--- Data to use Enclosed Below ---

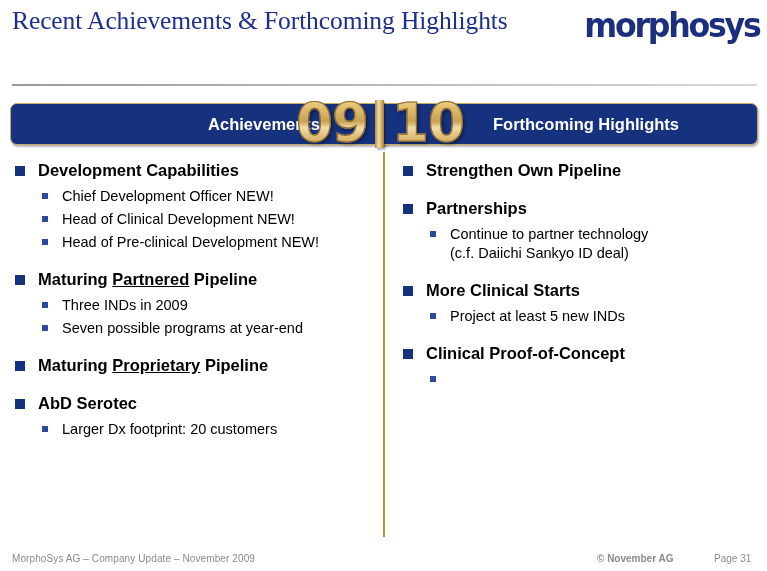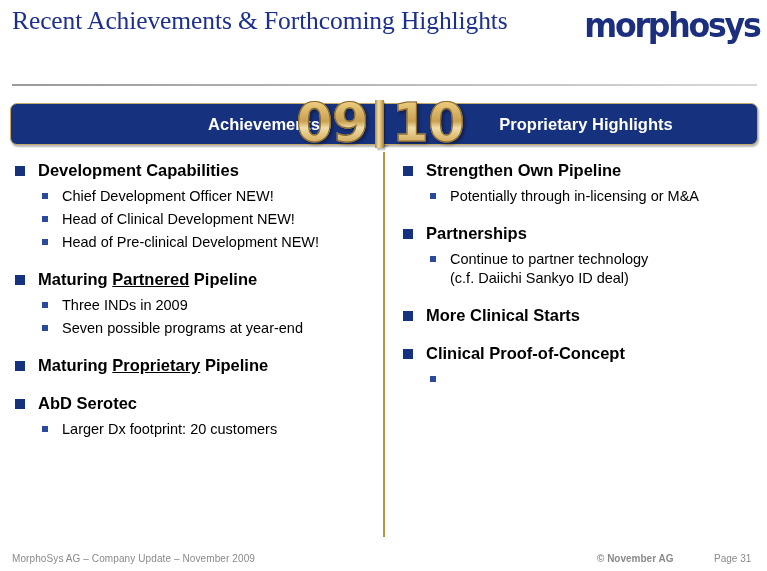--- a/index.html
+++ b/index.html
@@ -239,7 +239,7 @@
     <div class="banner-bar" id="banner-left"></div>
     <div class="banner-bar" id="banner-right"></div>
     <div class="banner-label" id="label-achievements">Achievements</div>
-    <div class="banner-label" id="label-forthcoming">Proprietary Highlights</div>
+    <div class="banner-label" id="label-forthcoming">Forthcoming Highlights</div>
   </div>
   <div class="year-num" id="year-09">09</div>
   <div id="year-sep"></div>

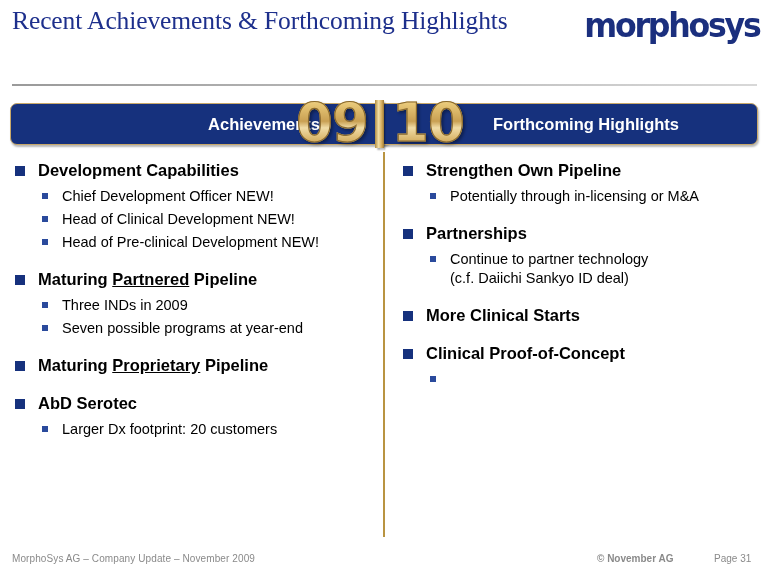--- a/index.html
+++ b/index.html
@@ -271,7 +271,6 @@
   <div class="column" id="col-right">
       <div class="group">
         <div class="l1"><span class="bullet-sq"></span><span>Strengthen Own Pipeline</span></div>
-        <div class="l2"><span class="bullet-sq"></span><span>Potentially through in-licensing or M&amp;A</span></div>
       </div>
       <div class="group">
         <div class="l1"><span class="bullet-sq"></span><span>Partnerships</span></div>

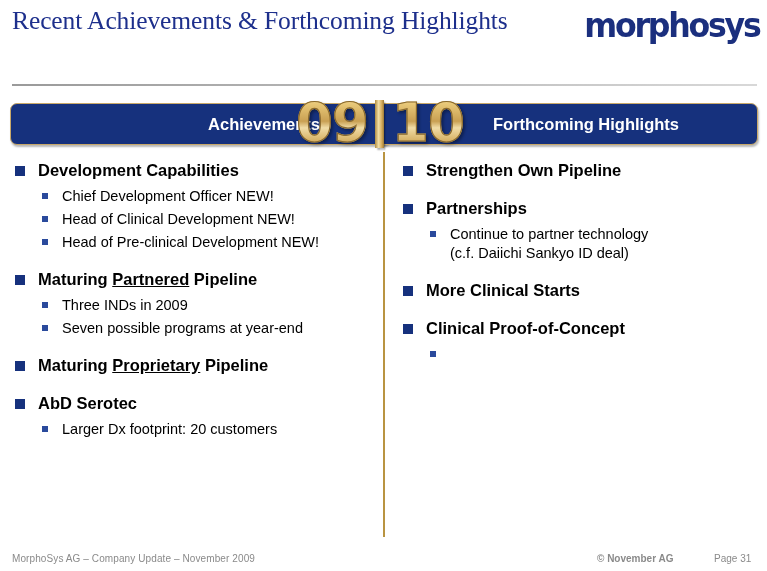--- a/index.html
+++ b/index.html
@@ -278,6 +278,7 @@
       </div>
       <div class="group">
         <div class="l1"><span class="bullet-sq"></span><span>More Clinical Starts</span></div>
+        <div class="l2"><span class="bullet-sq"></span><span>Project at least 5 new INDs</span></div>
       </div>
       <div class="group">
         <div class="l1"><span class="bullet-sq"></span><span>Clinical Proof-of-Concept</span></div>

--- End of Enclosed Data to use ---

- Work order: Where a line in the entries holds "Highlights", copy that line.

- Your response:
-    <div class="banner-label" id="label-forthcoming">Proprietary Highlights</div>
+    <div class="banner-label" id="label-forthcoming">Forthcoming Highlights</div>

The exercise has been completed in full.